The Los Angeles Times' Hook Notes: "Bush planned to meet as soon as today with restive House Republicans to build support for the measure that would provide a prescription drug benefit under Medicare. Many conservatives say the push for Medicare reform does not go far enough to curb costs in the financially troubled program and give the private sector a bigger role in delivering medical care to seniors." LINK
Still, The Washington Times ' Amy Fagan reports that House conservatives are so concerned about the bill, expected to come to the floor tomorrow, that some are considering joining with Democrats to defeat the measure. LINK
USA Today 's Jill Lawrence looks at the side effects a successful bill could have for Democrats.
"Democrats once viewed their crusade for prescription-drug benefits as the path to electoral salvation. But now, with just such a landmark expansion of Medicare speeding through Congress, the issue looks more like a trap." LINK Lawrence takes Note of where the DLC comes down on prescription drugs:
"Bruce Reed, president of the centrist Democratic Leadership Council, says passage could help both parties: 'Bush will increase the number of his domestic achievements to two, and Democrats won't delude themselves into thinking they can win the next election on an issue that hasn't won them the last three.'"
The Washington Post 's Rene Sanchez does a fine job of bringing readers up to date on all things recall including the spinning of the signature submissions from both sides.

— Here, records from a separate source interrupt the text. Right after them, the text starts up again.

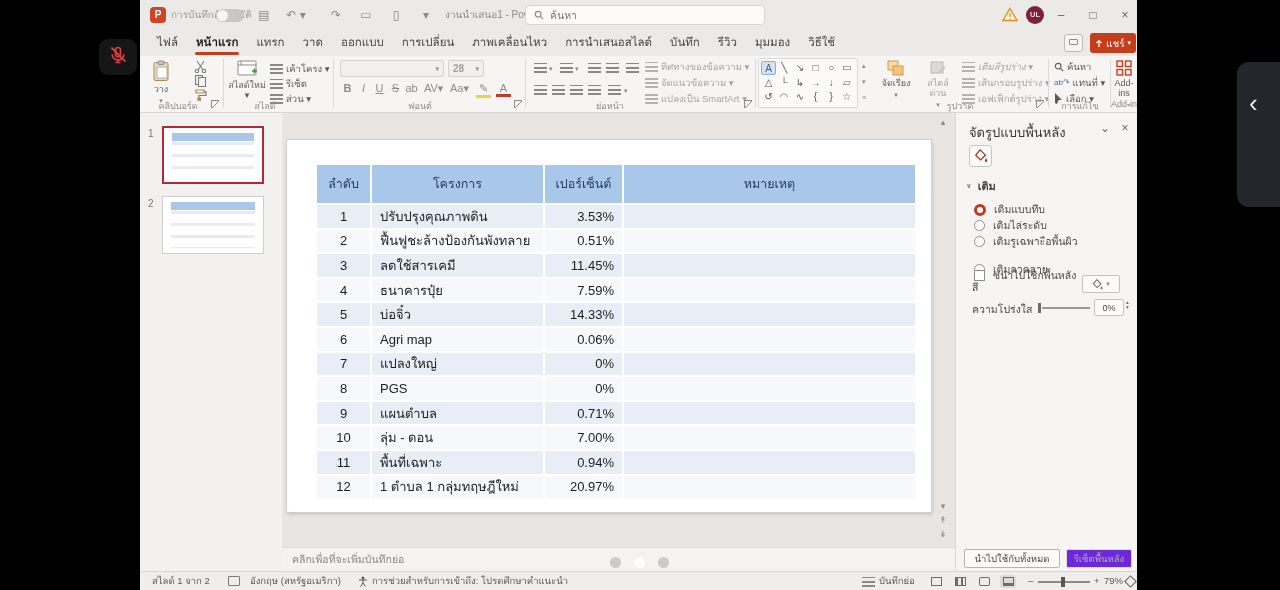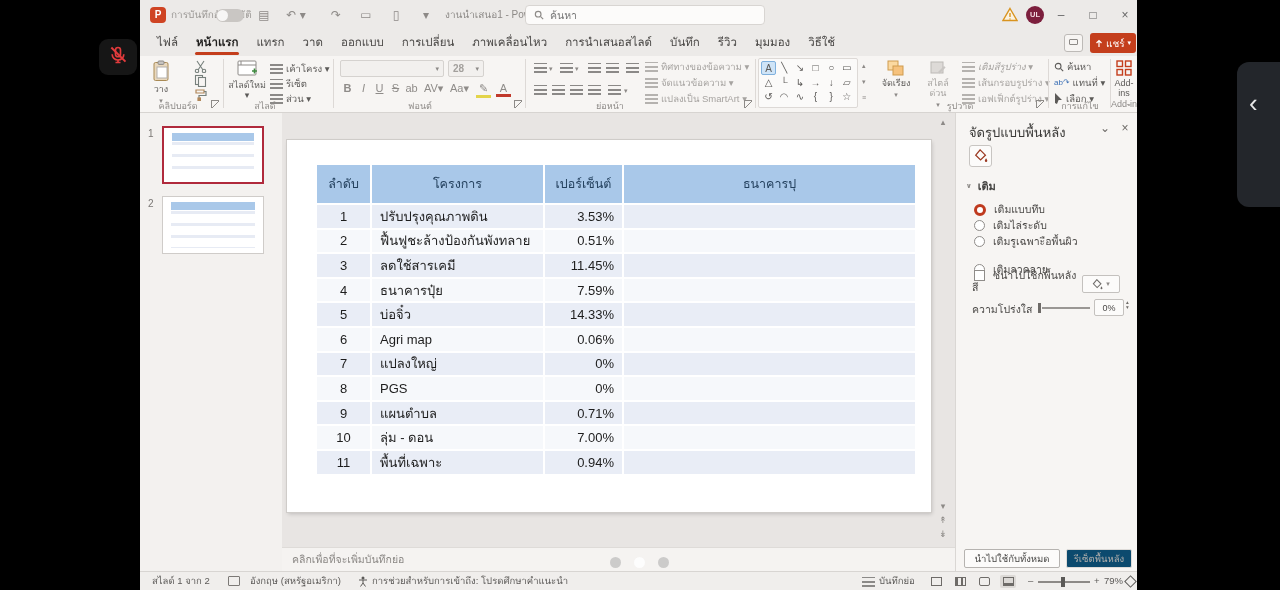--- a/index.html
+++ b/index.html
@@ -397,7 +397,7 @@
           <div class="pcell c0">ลำดับ</div>
           <div class="pcell c1">โครงการ</div>
           <div class="pcell c2" style="justify-content:center;">เปอร์เซ็นต์</div>
-          <div class="pcell c3" style="justify-content:center;">ธนาคารปุ</div>
+          <div class="pcell c3" style="justify-content:center;">หมายเหตุ</div>
         </div>
         <div class="prow pdata odd">
             <div class="pcell c0">1</div>

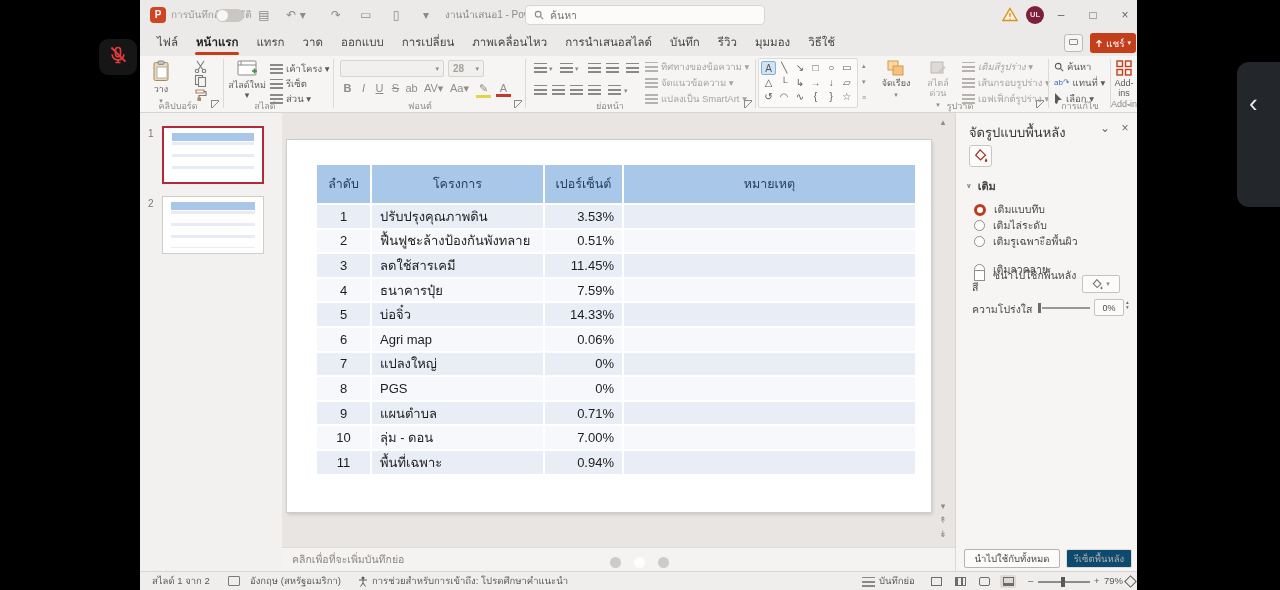--- a/index.html
+++ b/index.html
@@ -465,6 +465,12 @@
             <div class="pcell c2">0.94%</div>
             <div class="pcell c3"></div>
           </div>
+        <div class="prow pdata even">
+            <div class="pcell c0">12</div>
+            <div class="pcell c1">1 ตำบล 1 กลุ่มทฤษฎีใหม่</div>
+            <div class="pcell c2">20.97%</div>
+            <div class="pcell c3"></div>
+          </div>
       </div>
     </div>
     <span class="abs scroll-g" style="top:4px;">▴</span>

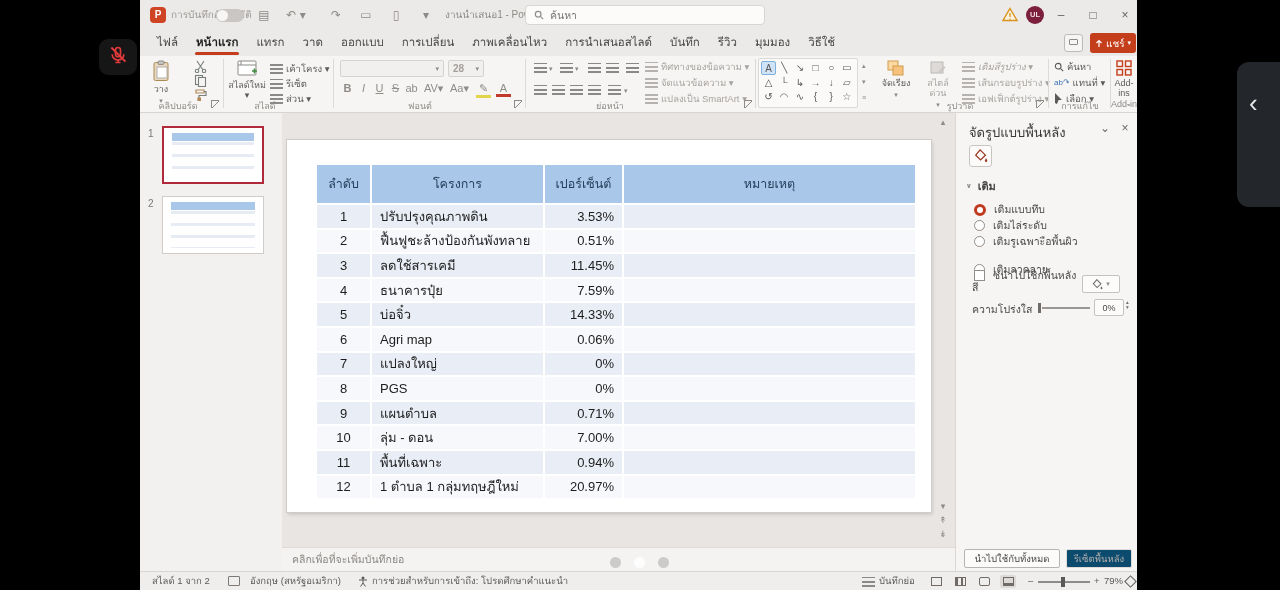--- a/index.html
+++ b/index.html
@@ -536,7 +536,7 @@
         <span>▾</span>
       </div>
     <div class="abs pane-foot-btn" style="left:8px; top:436px; width:96px; border:1px solid #b6b3b0; background:#fcfbfa; color:#454442;">นำไปใช้กับทั้งหมด</div>
-    <div class="abs pane-foot-btn" style="left:110px; top:436px; width:66px; border:1px solid #dedbd8; background:#0c4a6e; color:#b2afac;">รีเซ็ตพื้นหลัง</div>
+    <div class="abs pane-foot-btn" style="left:110px; top:436px; width:66px; border:1px solid #dedbd8; background:#6d28d9; color:#b2afac;">รีเซ็ตพื้นหลัง</div>
   </div>
 
   <div class="abs statusbar">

LINK "Leaders of the recall effort called the latest total a clear sign of the movement's momentum. Several hundred thousand more voter signatures already have been collected, they say, but were not sent to state officials in time to meet the most recent reporting deadline because the campaign had not yet verified their authenticity."
"We're very confident we'll make it,'' said David Gilliard, who is managing a recall group called Rescue California. "There's so much voter anger out there. Every week we're seeing more of it."
"But opponents of the recall scoffed at the latest tally, saying it shows that organizers are having difficulty attracting the support they need from voters, with little time to spare. 'This is just another indication that the recall hype doesn't match the evidence,' said Carroll Wills, a spokesman for a group known as Taxpayers Against the Governor's Recall."
The New York Times ' John Broder writes up the effort to recall Gray Davis in the context of the state's $38 billion budget crisis. LINK "Sacramento is in a state of near-perfect political meltdown."